User talk:Yurik/Storing data

From Meta, a Wikimedia project coordination wiki

Data scope, and new hosting wiki[edit]

First, what kind of data are we talking about here? Simple locations are already on Wikidata, and geoshapes are planned, and will allow for useful qualifiers like start/end date for shapes. A lot of the content that would be used to fill in a graph is likewise already on Wikidata. Is this about more general agglomerations of existing data that are more presentation-relevant than content-relevant?

Re a new domain for hosting this data, if I recall correctly, there were some plans to create a new central wiki for global gadgets, Lua modules, and templates. Perhaps such a central wiki could also host this kind of data. --Yair rand (talk) 00:04, 18 February 2016 (UTC)[reply]

Yair rand, for maps, it will be great to have geoshapes in Wikidata, but there are a few issues: geoshape relates to a place, but to draw a map, you need multiple ones. For example, you might need all countries, or all states, or districts, etc. Getting 200 country shapes one by one is bad, so we might have to build a service to combine the result of a sparql query, and to re-encode it as topojson to optimize the download (topojson can reuse same verticies for multiple objects). All this is doable, and in my view, even preferable to storing topojsons as blobs. P.S. I would highly recommend using topojson for retrieval and possibly storage - much more compact than geojson, can be easily converted both ways.
For data, the issue is even harder. There is tons of arbitrary data, both treelike and flat, that is needed for graphs and tables. Basically every piece of data that's currently sits in a table in the wikis could be moved to a storage like that and shared across all wikis, used in Lua to generate tables, and for Graphs, across multiple languages. For data examples, see graph demos - all of them would need it.
Lastly, new domain seems bad to share both the code for wiki and data. They would have very different problems and need very different communities. Code will need to be checked by devs (that includes shared templates too), and data will mostly be subject to legal checks, e.g. are we allowed to host it, etc. So not sure sharing would be good here.--Yurik (talk) 02:02, 18 February 2016 (UTC)[reply]
Working directly with Vega and data blobs is complicated. Tbh, having those curated in a dev-heavy environment might not be a bad idea. This might no longer make sense if we get some tools to greatly simplify editing data blobs, though.
In any case, to figure out whether these would fit on the same wiki, it's important to figure out how the editing dynamics and curation surrounding any of them in particular would work. Presumably, the editing of data blobs, maps, and templates need to be firmly integrated into the "client wikis". This is actual content. If the blobs aren't editable directly from the projects using them, they won't get centralized in the first place. (There will need to be at least an option to have these on client wikis in any case, for various reasons.) Templates, Lua modules, gadgets, some maps, and graphs will need localization, but I don't really know whether data blobs will.

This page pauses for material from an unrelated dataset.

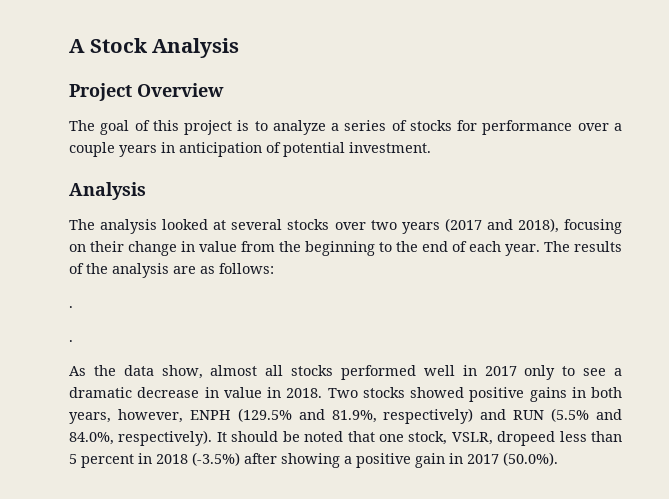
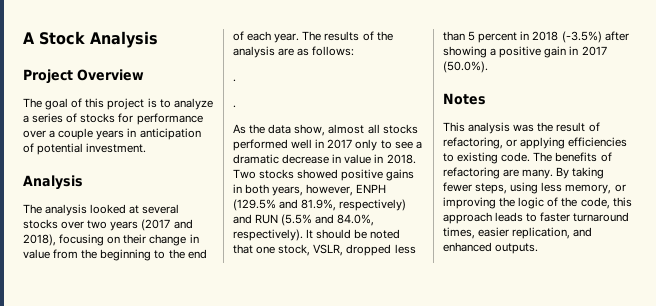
[497,431,556,446] dropeed -> [346,244,392,256] dropped
(558, 459) none -> [443,93,486,105] [443,122,600,134] [443,137,628,149] [443,152,612,164] [443,167,605,179] [443,182,626,194] [443,197,632,209] [443,212,630,224] [443,227,593,239] [443,242,539,254] // Notes // This analysis was the result of refactoring, or applying efficiencies to existing code. The benefits of refactoring are many. By taking fewer steps, using less memory, or improving the logic of the code, this approach leads to faster turnaround times, easier replication, and enhanced outputs.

Data blobs and some templates might both need help of some bots. Lastly, maps and data blobs will probably also require a community specifically dedicated to them.
Data blobs and maps share some parallels with Commons media, and curating these will probably involve some similar policies. However, diluting Commons' scope with non-media files may be harmful to the functioning of both.
How about an out-of-the-box option: Beta Wikiversity. The wiki seems to currently function as an incubator for new Wikiversity projects, and as a central hub for Wikiversities. Wikiversity, which is dedicated to "learning resources", might be just what's needed for graphs, maps, and similar pieces of content. Obviously, the project itself would have to approve this, but it seems much more within its mission than any of the other options here. (I'm also optimistic that this option might result is some much-needed development support for the neglected project. :) ) --Yair rand (talk) 19:18, 24 February 2016 (UTC)[reply]
Yair rand, Interesting thought! Could you engage Wikiversity folks and see what they think? --Yurik (talk) 22:50, 24 February 2016 (UTC)[reply]
@Yurik: Posted here. Also notified wikiversity-l and the English Wikiversity colloquium. --Yair rand (talk) 17:12, 25 February 2016 (UTC)[reply]
@Yair rand: thanks, i posted a link to a related doc there. Also, milimetric (WMF) has expressed his desire to lead this effort, so connecting everyone :) --17:37, 25 February 2016 (UTC) — The preceding unsigned comment was added by Yurik (talk) [reply]
(I think that ping might not have gone through due to sig typo. Re-pinging @Milimetric (WMF):, just in case.) --Yair rand (talk) 17:53, 25 February 2016 (UTC)[reply]
I got the second ping :) I am definitely going to work on this, but I have to finish some immediate commitments and incorporate that work in a way that will give the community veto power. Just due to the total lack of structure that we're about to discover we're in as an organization. But yeah, I'm stoked about this, and will come back by this page at the latest when this quarter's work is done. Milimetric (WMF) (talk)

commons[edit]

Evad37 when you say that "Content has to be public domain or freely licensed in both the source country and the U.S.", do you mean this only applies to commons? --Yurik (talk) 23:05, 23 February 2016 (UTC)[reply]

Yes - while WMF severs are located in the U.S., and so legally content only has to comply with U.S. law, the licensing policy on Commons requires compliance with the copyright laws of the source country too, which may be stricter or other different from the U.S. (c:Commons:Licensing#Interaction_of_US_and_non-US_copyright_law). English Wikipedia allows works which are public domain in the U.S. only (e.g. see w:en:Template:PD-USonly). Wikidata would want everything to be CC0 (from what I've read) so would exclude even more data than commons (e.g. CC-BY and CC-BY-SA data). A new domain could, as noted already, choose what rules/licencing it wants to use. I'm not sure about meta or mediawiki.org, but perhaps they would follow US laws only? - Evad37 (talk) 03:08, 24 February 2016 (UTC)[reply]